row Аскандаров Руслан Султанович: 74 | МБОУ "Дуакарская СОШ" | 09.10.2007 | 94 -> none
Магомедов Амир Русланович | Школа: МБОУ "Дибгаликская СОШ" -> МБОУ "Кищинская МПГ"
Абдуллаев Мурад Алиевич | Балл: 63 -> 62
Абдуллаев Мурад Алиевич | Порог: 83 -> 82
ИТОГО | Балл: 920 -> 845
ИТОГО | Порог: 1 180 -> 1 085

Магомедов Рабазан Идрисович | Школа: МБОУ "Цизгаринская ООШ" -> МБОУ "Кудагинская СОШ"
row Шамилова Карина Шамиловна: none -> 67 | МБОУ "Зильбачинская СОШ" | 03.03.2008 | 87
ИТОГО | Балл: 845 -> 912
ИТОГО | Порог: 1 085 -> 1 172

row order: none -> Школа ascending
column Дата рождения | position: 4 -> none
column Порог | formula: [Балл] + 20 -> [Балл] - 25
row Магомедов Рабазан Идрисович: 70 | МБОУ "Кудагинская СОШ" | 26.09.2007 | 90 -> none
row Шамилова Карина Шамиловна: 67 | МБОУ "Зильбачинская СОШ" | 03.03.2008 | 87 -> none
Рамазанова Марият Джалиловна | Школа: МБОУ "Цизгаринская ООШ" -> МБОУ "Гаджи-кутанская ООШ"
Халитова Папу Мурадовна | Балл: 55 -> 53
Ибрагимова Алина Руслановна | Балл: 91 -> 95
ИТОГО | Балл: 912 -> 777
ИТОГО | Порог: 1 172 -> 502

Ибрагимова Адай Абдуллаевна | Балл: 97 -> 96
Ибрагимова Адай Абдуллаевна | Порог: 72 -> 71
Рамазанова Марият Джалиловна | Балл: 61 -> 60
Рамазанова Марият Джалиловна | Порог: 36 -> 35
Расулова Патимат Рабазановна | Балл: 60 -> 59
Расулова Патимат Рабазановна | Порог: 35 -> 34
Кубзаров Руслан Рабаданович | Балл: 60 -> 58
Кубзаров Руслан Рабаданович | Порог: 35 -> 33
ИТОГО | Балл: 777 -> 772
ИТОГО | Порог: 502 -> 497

——————

Scan the material above. Return every line containing the string "Школа".

Магомедов Амир Русланович | Школа: МБОУ "Дибгаликская СОШ" -> МБОУ "Кищинская МПГ"
Магомедов Рабазан Идрисович | Школа: МБОУ "Цизгаринская ООШ" -> МБОУ "Кудагинская СОШ"
row order: none -> Школа ascending
Рамазанова Марият Джалиловна | Школа: МБОУ "Цизгаринская ООШ" -> МБОУ "Гаджи-кутанская ООШ"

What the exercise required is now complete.